Cela ne changera pratiquement rien dans l'immédiat pour l'immense majorité des consommateurs particuliers qui préféreront conserver leurs fournisseurs traditionnels, c'est-à-dire EDF et GDF, et les tarifs réglementés qui vont avec. Mais dans un avenir plus ou moins lointain, il n'en sera pas forcément de même. Et en tout cas l'ouverture du marché est le préalable à une éventuelle hausse importante des tarifs de l'énergie.
Le nouveau système est simple dans son principe : tant qu'un client reste chez EDF pour l'électricité et chez GDF pour le gaz, il bénéficiera des tarifs (relativement) bon marché fixés par l'État. En effet, l'État est toujours très largement majoritaire dans le capital d'EDF et dans celui de GDF, malgré une certaine ouverture de ces entreprises aux capitaux privés. Et c'est donc l'État qui en dernier ressort fixe les prix. Il vient récemment de refuser (période électorale oblige) une nouvelle hausse du prix du gaz, qui était pourtant prévue.
Mais si un client a le malheur de quitter EDF ou GDF, il plonge alors dans les tarifs libres et il lui est impossible de revenir en arrière.
Et il y a des pièges ! Ainsi, EDF et GDF ont eux-mêmes des tarifs libres, à côté de leurs tarifs réglementés, car elles sont également des entreprises concurrentes des autres fournisseurs. Si un client se laisse séduire par une offre apparemment alléchante de Gaz de France de lui vendre de l'électricité en plus du gaz, il changera de contrat et sera dès lors dans les tarifs libres. Et la réciproque est vraie pour EDF.

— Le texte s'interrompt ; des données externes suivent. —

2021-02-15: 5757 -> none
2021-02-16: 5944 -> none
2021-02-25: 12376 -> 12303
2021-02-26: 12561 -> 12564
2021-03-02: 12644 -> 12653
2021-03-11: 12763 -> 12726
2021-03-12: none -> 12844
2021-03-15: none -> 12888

Autre piège : un logement dont les fournitures de gaz et d'électricité sont passées en tarif libre y restera, même en cas de changement de propriétaire ou de locataire. Les nouveaux locataires devront donc se méfier ! Il n'est pas impossible qu'on assiste durant quelques mois ou même quelques années à une certaine baisse des tarifs. C'est ce qui s'était passé au début de l'ouverture du marché aux gros industriels. Cela avait achevé de vaincre la méfiance de certains d'entre eux. Mais depuis, les tarifs des très gros consommateurs ont augmenté d'environ 60 % !

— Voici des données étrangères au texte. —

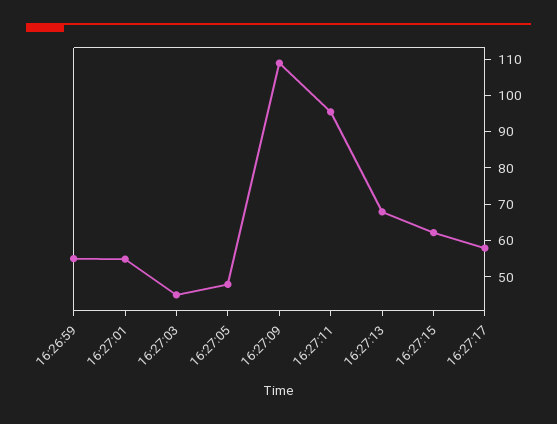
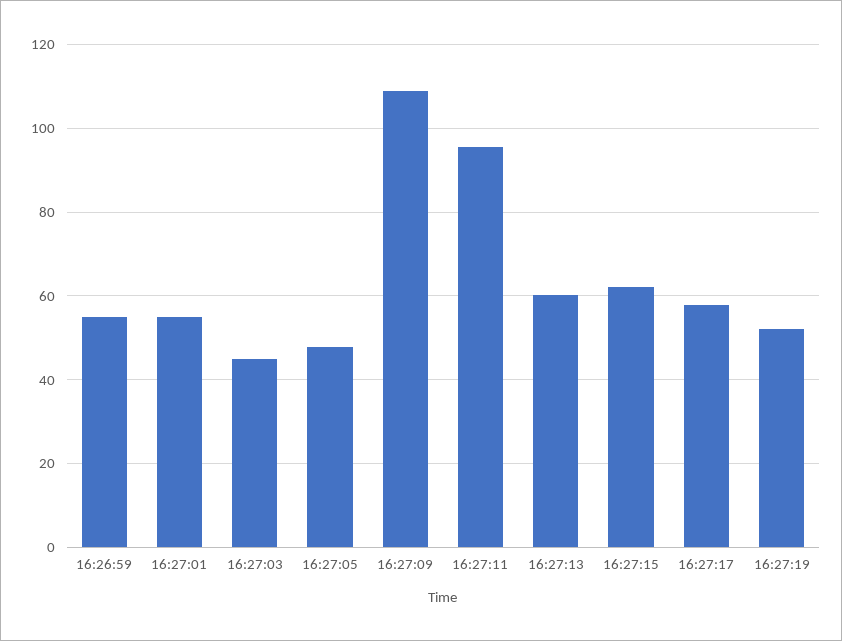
16:27:13: 67.5 -> 60
16:27:19: none -> 52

Cependant, même si quelques milliers de clients se laissent ainsi piéger, ce sera sans doute peu de chose au regard des millions de consommateurs d'EDF et de GDF.

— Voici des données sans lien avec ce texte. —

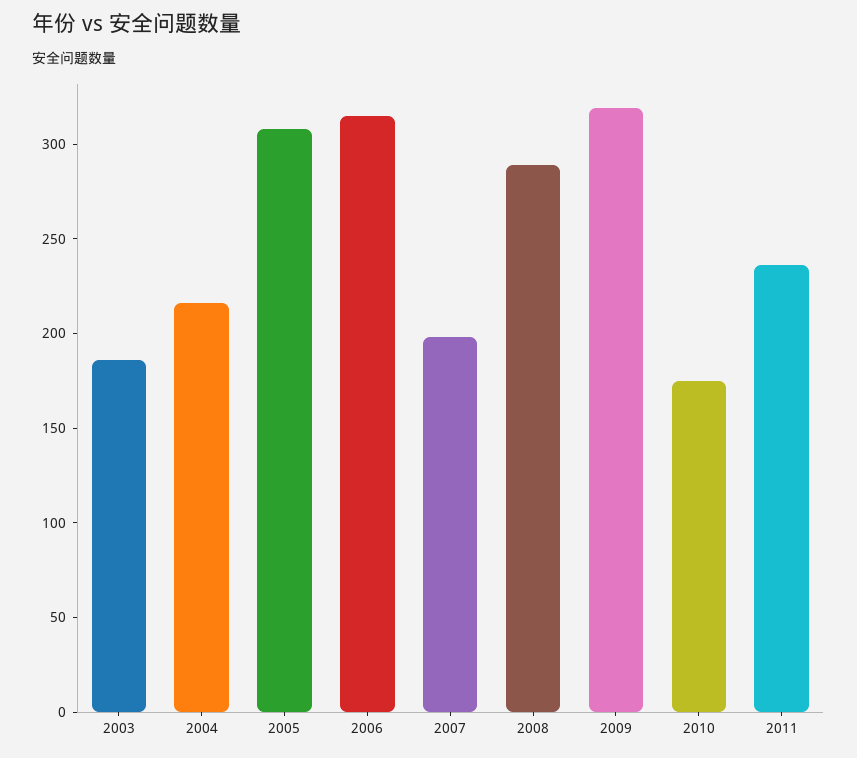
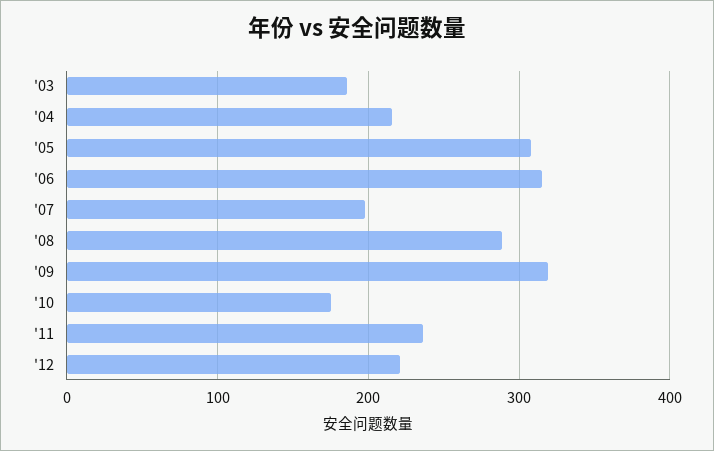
'12: none -> 220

Le plus gros risque n'est probablement pas là, mais plutôt dans le fait que les directions d'EDF et de GDF, et elles n'en font pas mystère, souhaitent augmenter les tarifs beaucoup plus vite que ce que l'État autorise pour le moment. L'État, principal actionnaire d'EDF et de GDF mais aussi bénéficiaire des hausses des prix, est donc partagé entre l'intérêt de renflouer un peu ses comptes et l'impopularité qui en résulterait. Mais cela ne durera peut-être pas.
La tentation est de s'aligner sur les tarifs européens, bien plus élevés, comme le demandent d'ailleurs les dirigeants de Bruxelles. Marcel Boiteux, ancien directeur d'EDF-GDF, et aujourd'hui président d'honneur d'EDF, vient d'écrire ces lignes : « Avec la suppression des tarifs régulés que demande Bruxelles, il ne s'agit donc plus, comme on pouvait le croire initialement, d'ouvrir la concurrence pour faire baisser les prix, mais d'élever les prix pour permettre la concurrence ». EDF pourrait pratiquer des prix beaucoup plus bas que les autres fournisseurs et ainsi les éliminer du marché. Mais la logique choisie est à l'opposé : protéger des petits fournisseurs très chers pour tendre à aligner les tarifs sur les leurs. Ce qui n'est rien d'autre que contribuer à soumettre le marché de l'électricité qui touche les besoins élémentaires de toute la population, à la logique du profit.